In the case of Edivently, it is the simplicity, intuitive management and affordability that I wanted to embed in the offer. I strongly believe that technology should be a seamless facilitator rather than the main factor – you do not even pay attention to good technology, it simply makes things happen for you!
There is a lot to think about when you are developing a plugin. Focus on a good foundation and a clear offering; be open and real with your customers and do not pretend to be what you are not. Trust customers, your partners and me will appreciate this.
What have been some of your most successful marketing efforts to reach your target audience?
There are some good market places which you can explore to sell your plugin. The best marketing effort is when you are true to your customers. Be transparent and keep a list of new developments that you can do on your plugin – this approach has been bringing me a lot of success.
Being creative also helps but there is sometimes so many options and it is may be overwhelming, and you do not need this sort of pressure. Stay focused and stick to the core to get it right first but go and experiment.
I am a fan of reaching out to as many channels as possible. Especially in the early days of your plugin but have a plan. Posting your plugin across different market places for digital products would bring you popularity and SEO power. You need all this traction to spread the world and reinvest to keep improving it.
In the early days just go with all the low hanging fruits that are available to you.

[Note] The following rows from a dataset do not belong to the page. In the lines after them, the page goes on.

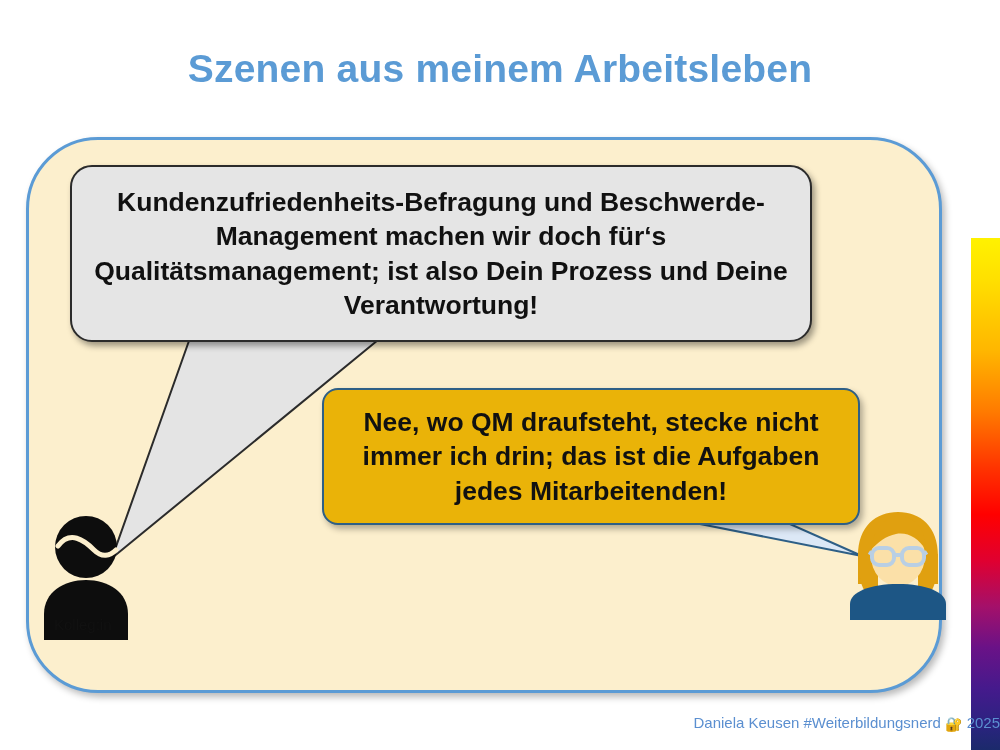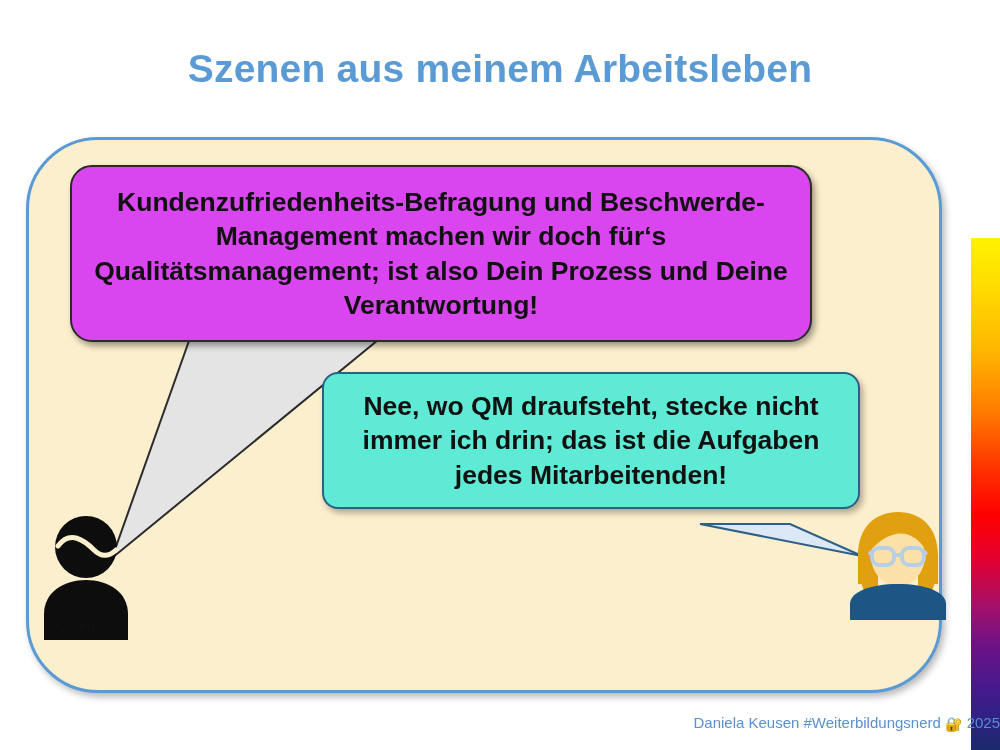--- a/index.html
+++ b/index.html
@@ -59,7 +59,7 @@
     top: 165px;
     width: 742px;
     height: 177px;
-    background: #d946ef;
+    background: #e5e5e5;
     border: 2px solid #2b2b2b;
     border-radius: 22px;
     font-size: 26.5px;

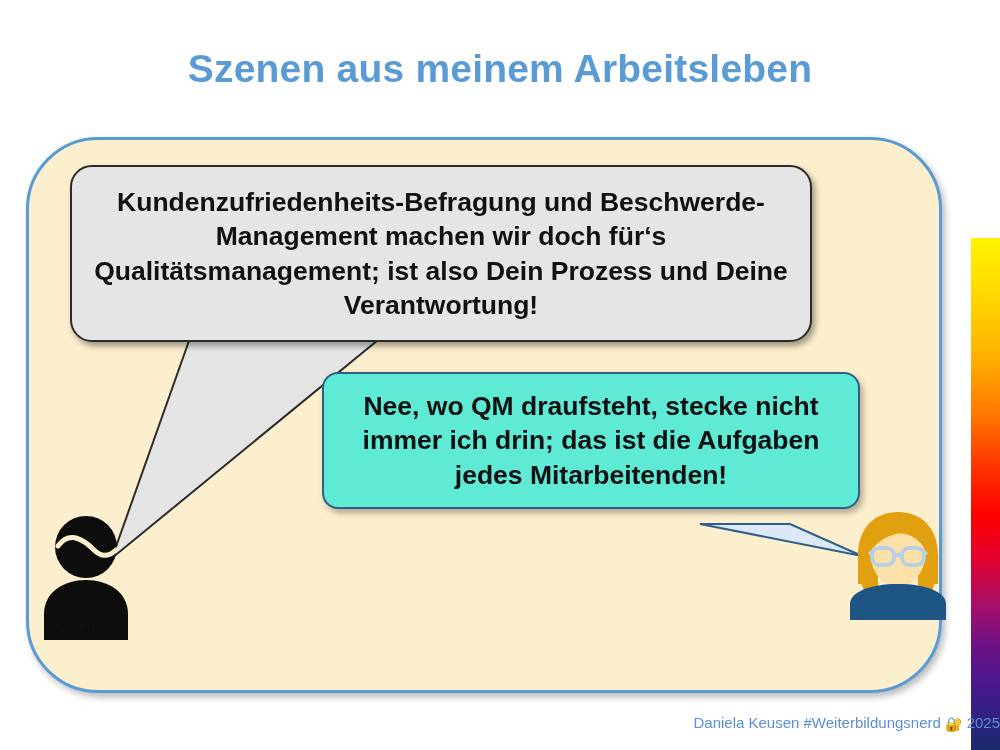--- a/index.html
+++ b/index.html
@@ -69,10 +69,10 @@
   }
   .bubble-blue {
     left: 322px;
-    top: 372px;
+    top: 388px;
     width: 538px;
     height: 137px;
-    background: #5eead4;
+    background: #eab308;
     border: 2px solid #2E5F86;
     border-radius: 16px;
     font-size: 26.5px;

However, do not spread yourself too wide as your ability to sell, support and improve gets thinner – conquer and move to the next.
Can you talk a bit about your decision to go with Envato for your sales and do you see yourself sticking with the platform long term?

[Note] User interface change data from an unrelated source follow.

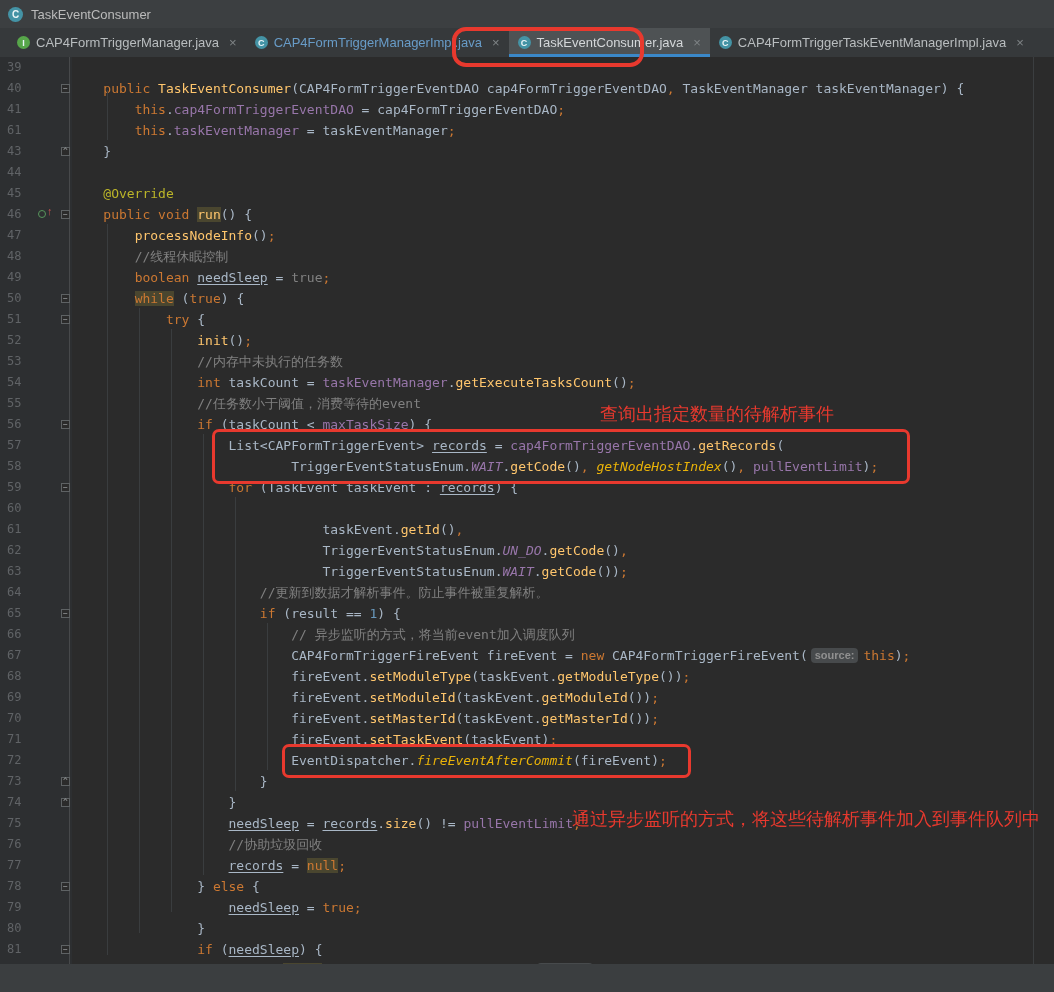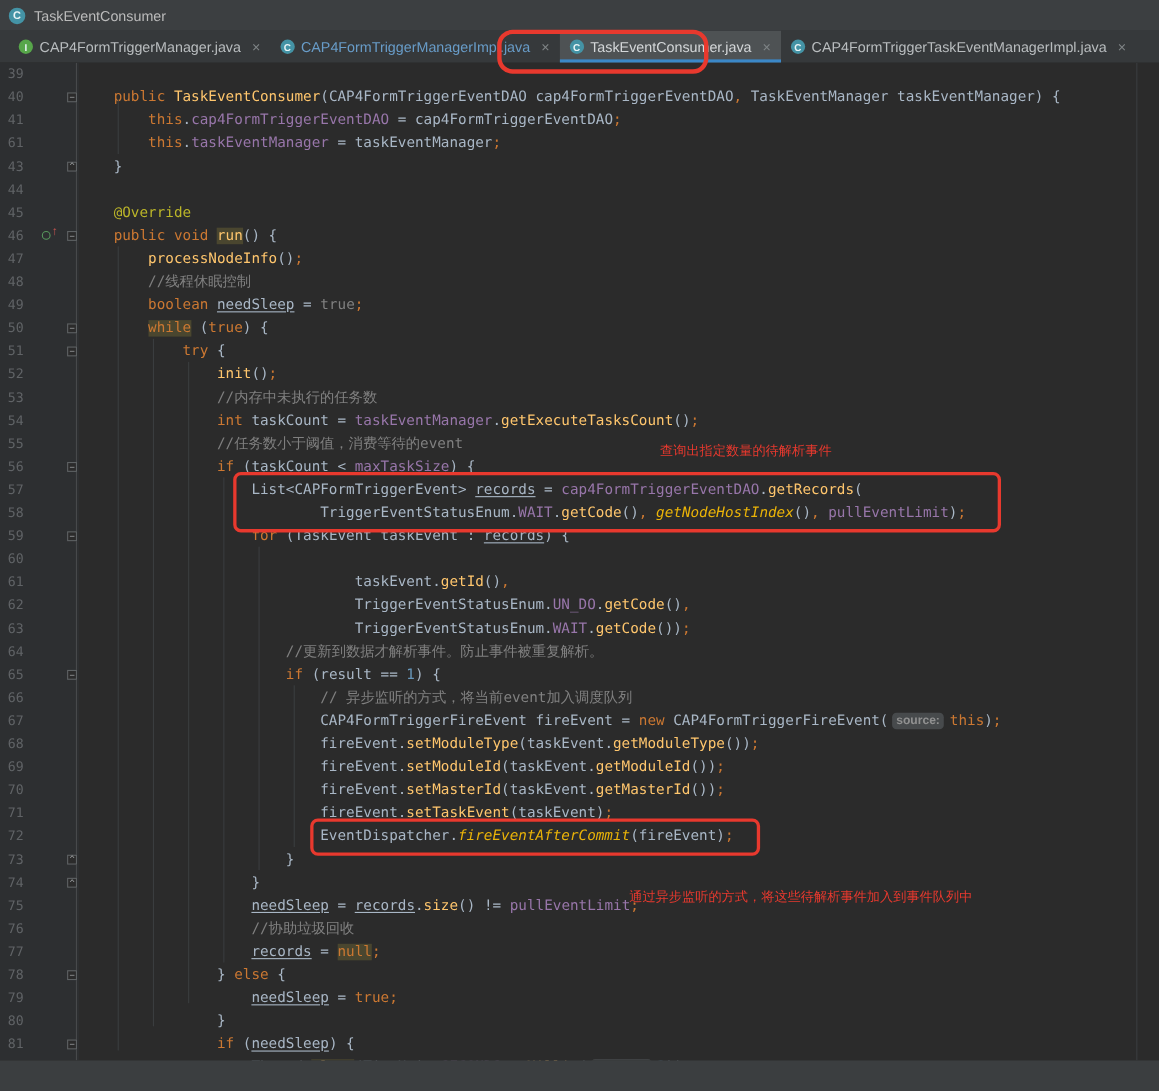--- a/index.html
+++ b/index.html
@@ -50,7 +50,7 @@
   
   .redbox{position:absolute;border:3px solid var(--red,#E8392E);border-radius:7px;pointer-events:none;}
   .redbox.tabbox{border-width:4px;border-radius:14px;}
-  .rednote{position:absolute;color:var(--red,#E8392E);font-size:12px;font-family:"Liberation Sans",sans-serif;
+  .rednote{position:absolute;color:var(--red,#E8392E);font-size:18px;font-family:"Liberation Sans",sans-serif;
            white-space:nowrap;pointer-events:none;}
 </style>
 </head>

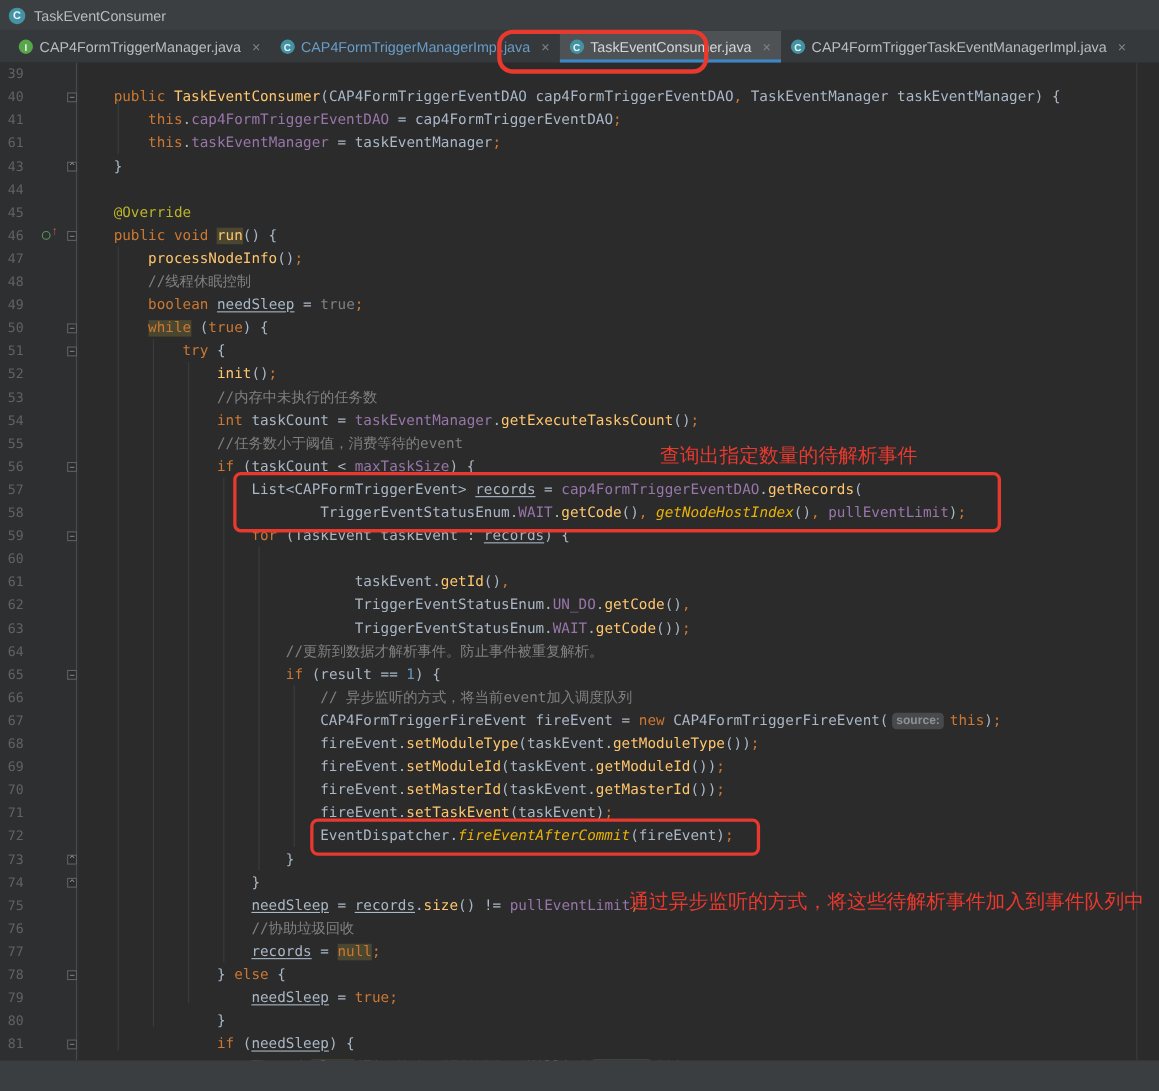--- a/index.html
+++ b/index.html
@@ -38,7 +38,7 @@
   .ovricon .arr{position:absolute;left:9px;top:-3px;color:#C75450;font-size:11px;line-height:11px;}
   
   .s-def{color:#A9B7C6}.s-kw{color:#CC7832}.s-mth{color:#FFC66D}.s-mthi{color:#eab308;font-style:italic}
-  .s-fld{color:#9876AA}.s-fldi{color:#9876AA;}
+  .s-fld{color:#9876AA}.s-fldi{color:#9876AA;font-style:italic}
   .s-var{color:#A9B7C6;text-decoration:underline;text-underline-offset:2px;}
   .s-com{color:#808080}.s-ann{color:#BBB529}.s-num{color:#6897BB}.s-dim{color:#808080}
   .s-kwhl{color:#CC7832;background:#4A462F}.s-mthhl{color:#FFC66D;background:#4A462F}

Envato is one of the most popular market places so starting with it is almost a no-brainer. There is a real sense of community on Envato, which I like very much. The support is very good and the selling process is straightforward. It also gives you access to a big market.
The thing that is a little bit challenging is that it is competitive. Obviously, there are plenty of plugin alternatives there and it might be difficult to capture the market’s attention. I think it will be also good if Envato improves the visibility around how products are promoted.
The commission, which Envato takes, is the biggest challenge for me. It is high and can go up to 50%, which I think it is high for plugin developers who shed blood and tears to develop and support high quality products. I am planning to stick with Envato as the positives seem to outweigh the negatives for now but only one channel would not limit me.
What do you wish someone had told you before you started working on Edivently?
I wish someone told me about the long-term journey when you develop a plugin. You might have a cool idea but think about your market, your support, sales channels and future development plans. A plugin is a long journey and if done right it gets more and more exciting with every single day.
Think about how you are going to market and promote your plugin. This may not be the most exciting part of the development process especially when you think about something which is non-existent but it will help you hit the ground running as soon as you release your product.
What does the future hold for the plugin?
The future for Edivently LMS is very bright.
There will be many new developments, which I am planning to release. I am planning three different products – one focusing on the casual online teacher who wants a lite version; a pro version, which gives more power and functionality, and finally a version, which empowers teachers to really scale their offers.
I am also looking to create a number of add-ons and corresponding themes to best match the plugin. I am looking to introduce a number of solutions to completely disrupt the WordPress plugin economy so watch this space!